ご無理なさらないように、早い復帰を祈っています。
2020-10-26 * 鉄道日本一周 [ 編集 ]

Re: No Subject

鉄道日本一周さん、おはようございます。

悪運が強いようで、何とか生還できました。
そして、今富山の病院を退院して大阪に戻ります。

ご心配をおかけして、申し訳ありませんと共に有難うございます。
2020-10-27 *  風来梨 [ 編集 ]

No Subject

とりあえずは無事生還できてよかったですね。
自分も過去やらかしているし、親友を剱で失っているのでエラそうな事は言えないのですが、反省点としてどんな事があげられるのでしょう?どうすれば良かったのでしょう?迷惑をかけた方への対応は?
気に障るようでしたら申し訳ありません。スルーしていただいても結構ですので。
2020-10-27 * hanagon60 [ 編集 ]

Re: No Subject

hanagon60さん、こんばんは。

私は「やってしまったものは仕方ない」という考え方ですね。 完璧に振る舞っても山や沢にはリスクがつきまとうし、それを恐れては山や沢には入れないと思うから。 そして、例え今回の様に事故っても、自分の取った行動を「最良だった」と思わなければ、この先に山や沢に入れないと思いますから。

だからファイト(遭難)中も常に、「生還して笑い話やブログネタにしてやろう」って思いを持ってましたね。 あの状況で後ろ向きになった時が一番危険だと、身体が理解してたからだと思います。

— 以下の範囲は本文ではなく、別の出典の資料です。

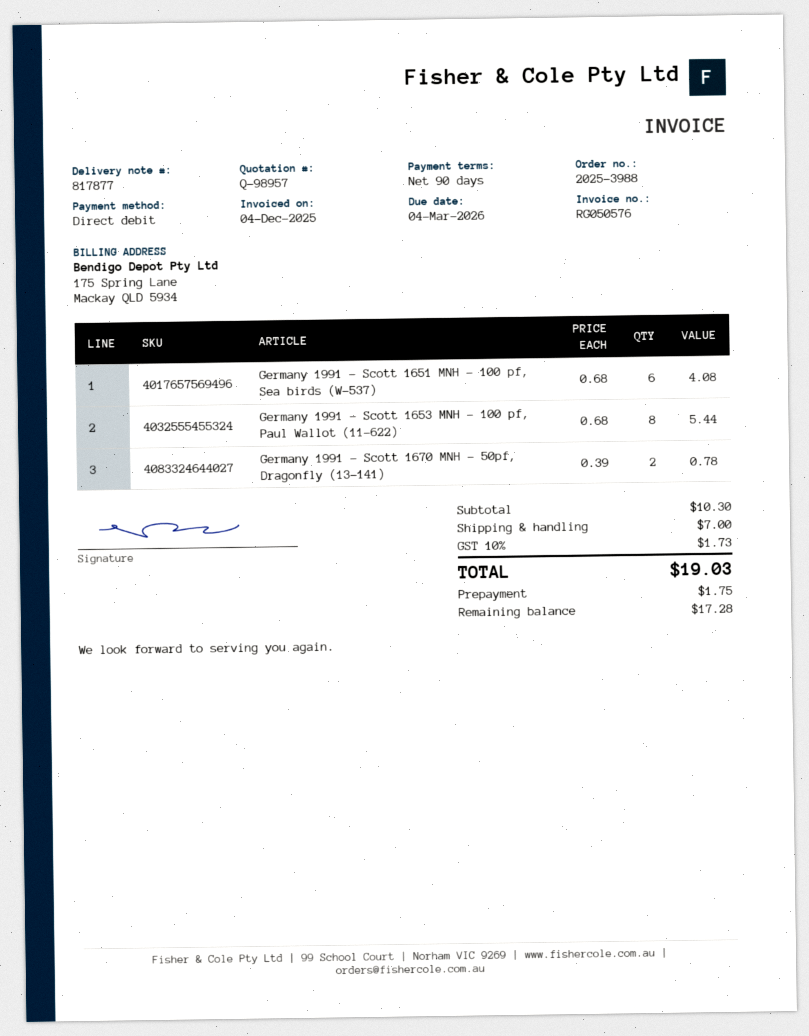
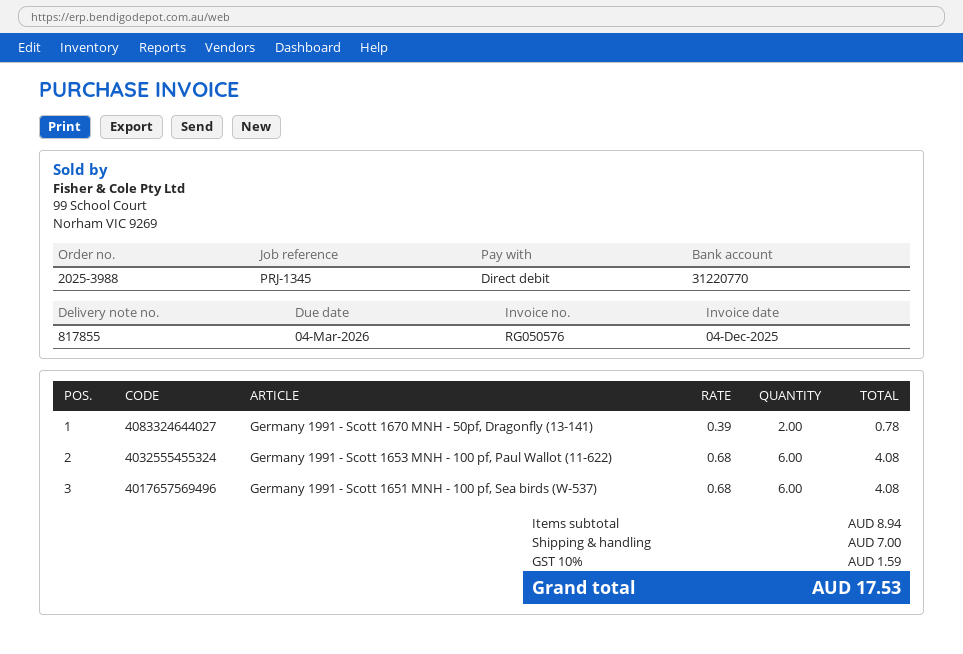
delivery note number: 817877 -> 817855
Germany 1991 - Scott 1653 MNH - 100 pf, Paul Wallot (11-622): 8 x 0.68 = 5.44 -> 6 x 0.68 = 4.08
subtotal: 10.30 -> 8.94
tax: 10% = 1.73 -> 10% = 1.59
total: 19.03 -> 17.53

まぁ、反省がないので、何度も『オチャメ』るのでしょうかね。 でも、関係者並びに救助に携われた方々には、心配をかけた申し訳ない思いと命を助けて頂いた感謝の念に絶えません。
2020-10-27 *  風来梨 [ 編集 ]

No Subject

大変な目に合われましたね・・・
私だったら、途中で死んでいたことでしょう
無事生還されてよかったです
2020-10-28 * かわっぺ [ 編集 ]

Re: No Subject

かわっぺさん、こんばんは。

お騒がせと御心配をおかけいたしました。
でも、病院スタップさんのいう「驚異の治りの速さ」で
無事退院と本拠地・大阪へ昨日戻る事ができました。

重ね重ね、皆さまに御礼申し上げます。

それと、当面は雪山はコリたので、冬は『○鉄』に専念しようと思います。
まだ宗谷ラッセルとかあるのかなぁ。